Uric acid was first identified in urine by Scheele in 1776 and later extracted from the tophi of gout by Wollastone in 1787
[1][2]. In 1848, Garrod discovered that patients with gout had elevated blood glucose levels
[2][3]. Gout is a type of inflammatory arthritis that occurs when sodium uric acid crystallizes in the joints and is preceded by hyperuricemia. Historically, hyperuricemia was considered synonymous with gout. Uric acid was thought to be a form of waste excreted from the kidneys and intestinal tract. When serum uric acid rises above the dissolution limit, it crystallizes and precipitates in the joints, causing inflammation. If it precipitates in the urinary tract, it forms stones. Therefore, serum uric acid levels were measured only when gouty arthritis and uric acid urolithiasis were suspected.
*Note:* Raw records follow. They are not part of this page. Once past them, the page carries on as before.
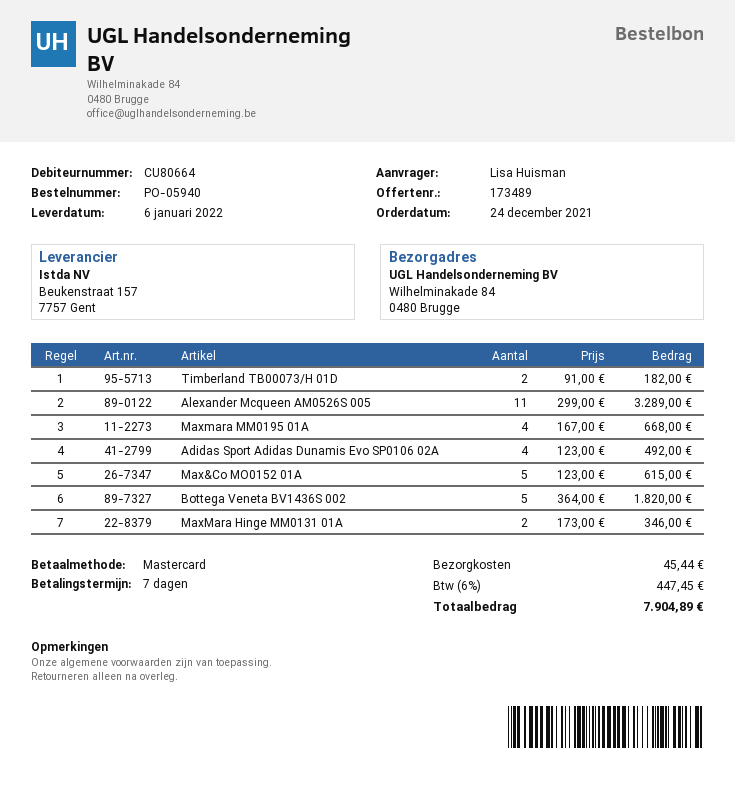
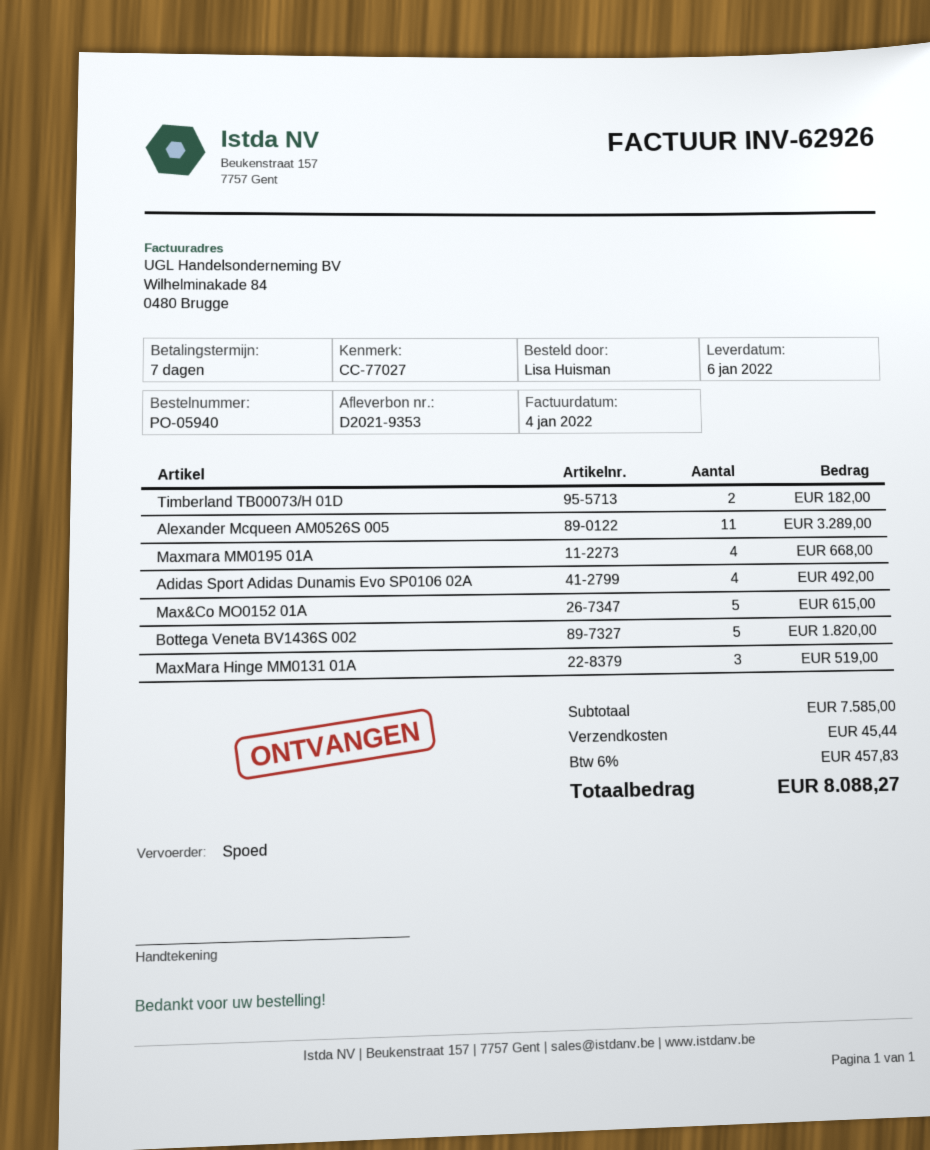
MaxMara Hinge MM0131 01A: 2 for 346.00 -> 3 for 519.00
tax: 6% = 447.45 -> 6% = 457.83
total: 7904.89 -> 8088.27

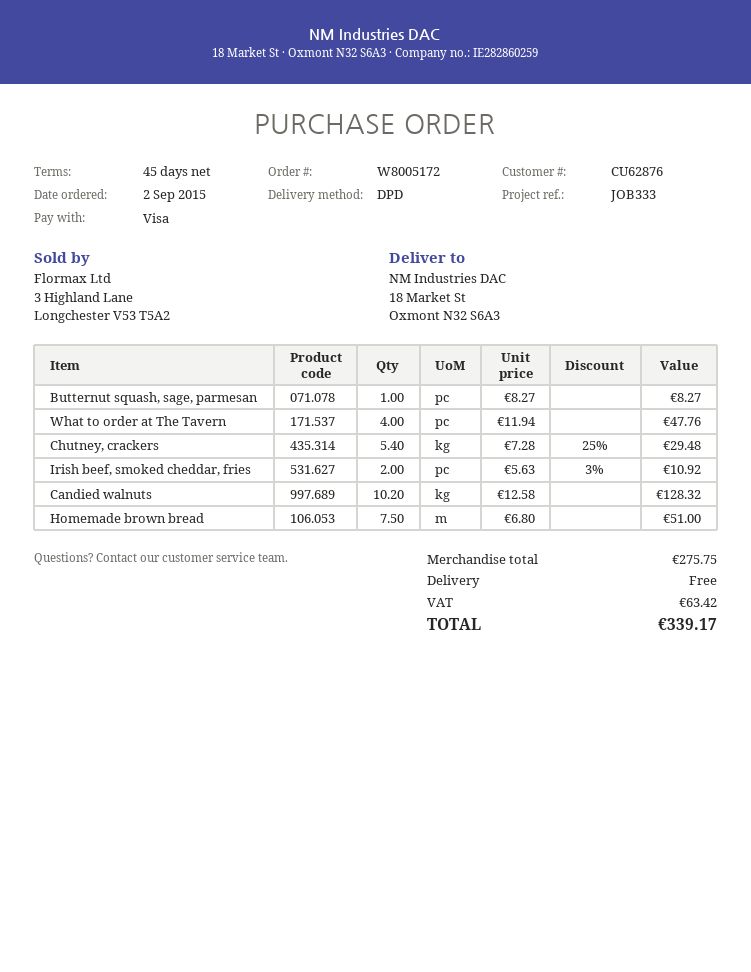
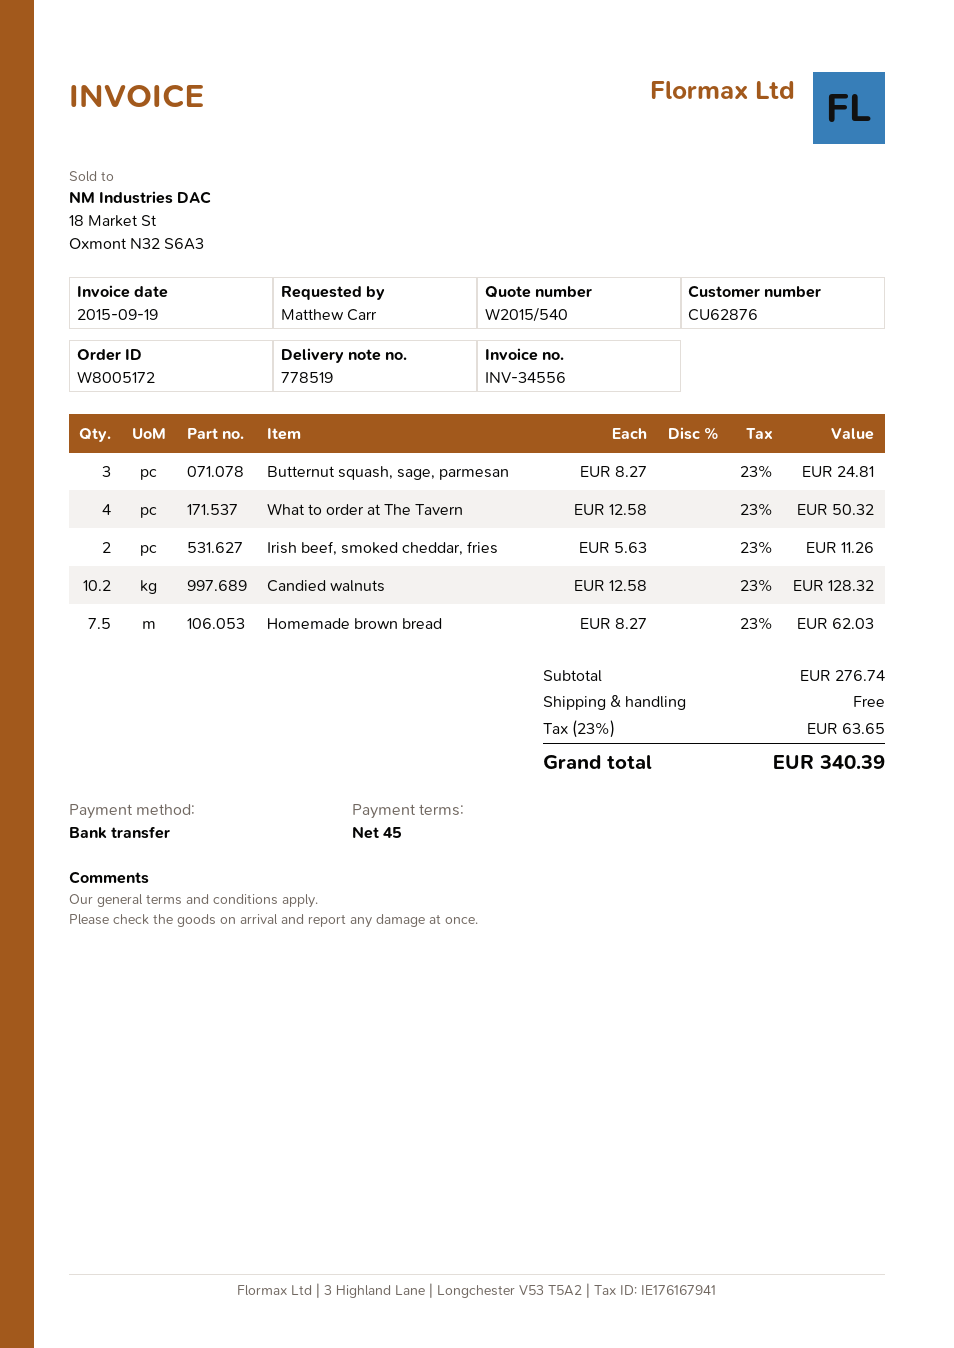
payment method: Visa -> bank transfer
Butternut squash, sage, parmesan: 1 x 8.27 = 8.27 -> 3 x 8.27 = 24.81
What to order at The Tavern: 4 x 11.94 = 47.76 -> 4 x 12.58 = 50.32
Chutney, crackers: 5.4 x 7.28 - 25% = 29.48 -> none
Irish beef, smoked cheddar, fries: 2 x 5.63 - 3% = 10.92 -> 2 x 5.63 = 11.26
Homemade brown bread: 7.5 x 6.80 = 51.00 -> 7.5 x 8.27 = 62.03
subtotal: 275.75 -> 276.74
tax: 63.42 -> 63.65
total: 339.17 -> 340.39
Traditionally, asymptomatic hyperuricemia was generally considered a benign disease that did not require treatment
[3][4][4,5]. However, in recent years, it has become increasingly clear that uric acid is not a biologically inert substance but has various biological functions. Therefore, both high and low uric acid levels can affect an organism, even if the condition is asymptomatic.
Hyperuricemia is strongly associated with lifestyle-related diseases such as hypertension
[5][6][6,7], type 2 diabetes mellitus
[7][8], and metabolic syndrome
[8][9]. It may contribute to myocardial infarction, an atherosclerotic disease
[9][10][10,11]. In addition, gout caused by hyperuricemia is extremely painful and reduces the quality of life
[11][12] and physical function
[12][13]. Conversely, a study implied that hypouricemia causes exercise-induced renal failure and urinary stones
[13][14]. Therefore, it is now understood that both elevated and reduced uric acid levels can have adverse effects on the living body.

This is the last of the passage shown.